Saturday, August 15, 2015

The New Beach Act Needs to Require Both: Rapid qPCR Testing and Water Quality Forecasting


The Beach Act of 2015 as proposed will be requiring faster water-quality testing and reporting. But qPCR test results won't be made available to the public a couple of hours after sampling.
After a sample is taken, the remaining samples in that inspectors 'run' – about 2 hours - will have to be completed. Then they will be driven to the lab, where they can be held within the methods allowable time frame, then processed and analyzed. Then results will be reported to the health deparment, and subsequently posted on the health deparment and state websites.
So, more like mid to late afternoon for results.
That's still, much faster than the current 24-hour delay for getting culture-based results back from the lab. The present laboratory method counts live bacterial colonies growing in a culture for about 24 hours. QPCR only takes a few hours because it measures bacterial DNA – from live and dead cells - rather than cell growth.
Getting test results a few hours after sampling will be transformative. When the method is reliable.

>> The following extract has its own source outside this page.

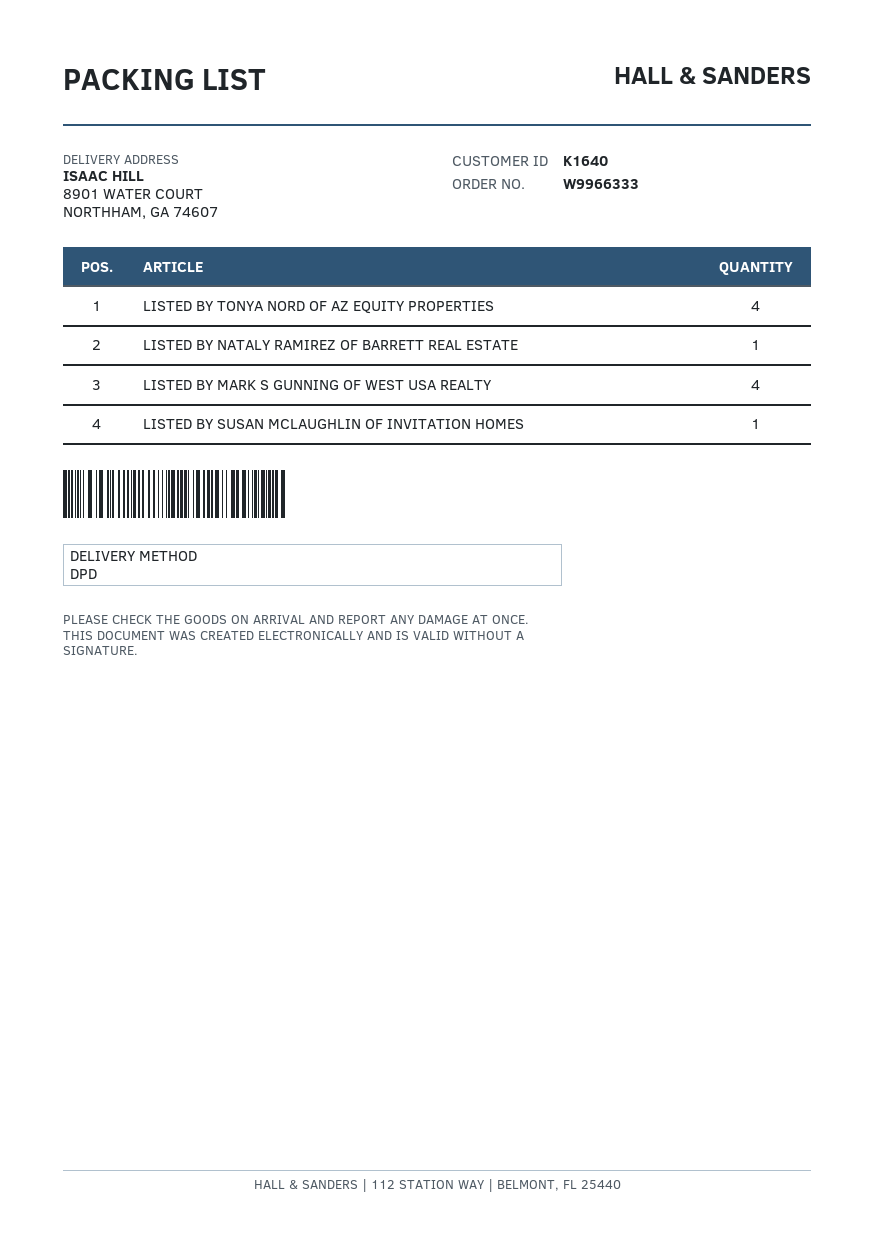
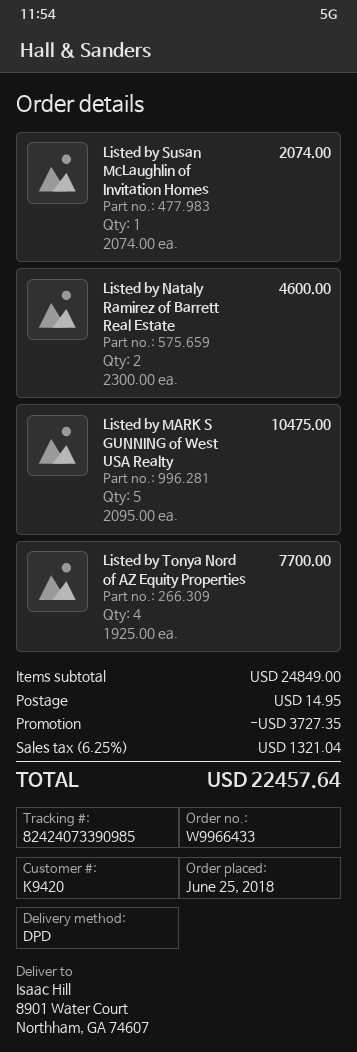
order number: W9966333 -> W9966433
customer number: K1640 -> K9420
LISTED BY NATALY RAMIREZ OF BARRETT REAL ESTATE: 1 -> 2
LISTED BY MARK S GUNNING OF WEST USA REALTY: 4 -> 5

Here are some reasons why the qPCR method is still a work in progress: the lack of a formal standardized method protocol for laboratories using the 2013 EPA methods. The EPA research primarily studied beaches impacted by sewage, not stormwater. qPCR measures dead as well as live cells, so it can test higher than the culture-based methods that count cell growth. And lower, when PCR inhibitors in the water sample – like humic and tannic acids from decaying vegetation in surface water – cause amplification failure.
As these issues are worked out, fundamental change can come by also using predictive models to forecast beach water quality.

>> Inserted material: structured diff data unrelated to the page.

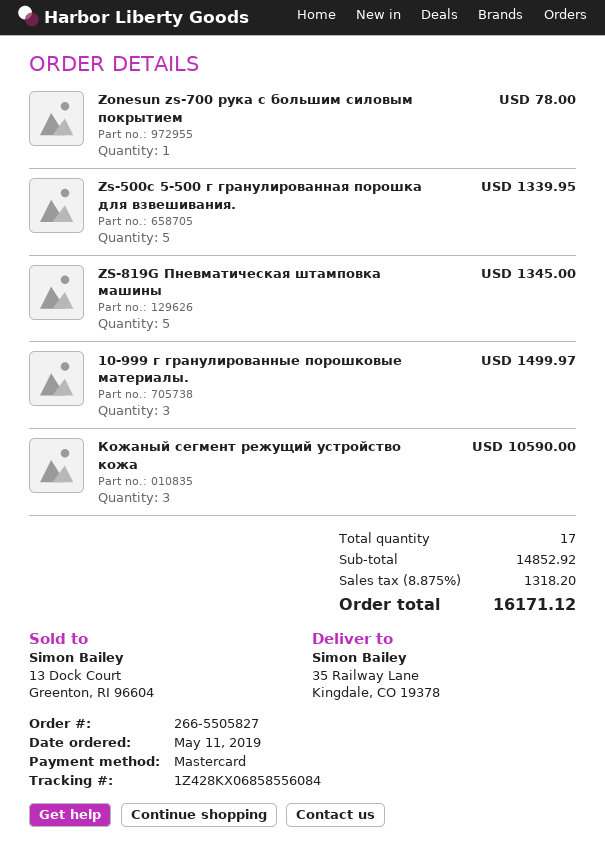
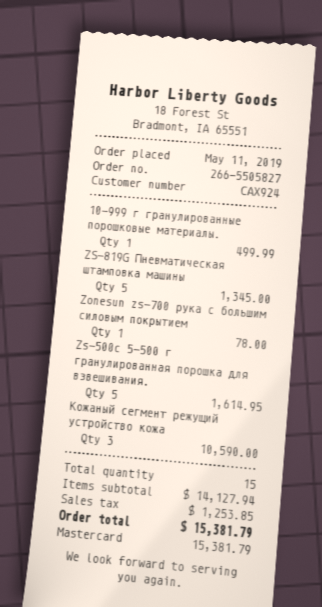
Zs-500c 5-500 г гранулированная порошка для взвешивания.: 5 for 1339.95 -> 5 for 1614.95
10-999 г гранулированные порошковые материалы.: 3 for 1499.97 -> 1 for 499.99
total quantity: 17 -> 15
subtotal: 14852.92 -> 14127.94
tax: 1318.20 -> 1253.85
total: 16171.12 -> 15381.79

Forecasting water quality every day of the week is a cost-effective supplement to sampling. It's been done for years at beaches along the Great Lakes. California began testing their Water Quality Nowcast at three marine beaches this summer.
Weekly sampling is expensive. Public Health has not done well since the recession. More sampling after storms and inadequate federal funding will mean higher state and local taxes, mostly for manpower.
That's why the EPA has been nudging states to use forecasting models to supplement their water sampling since 2012.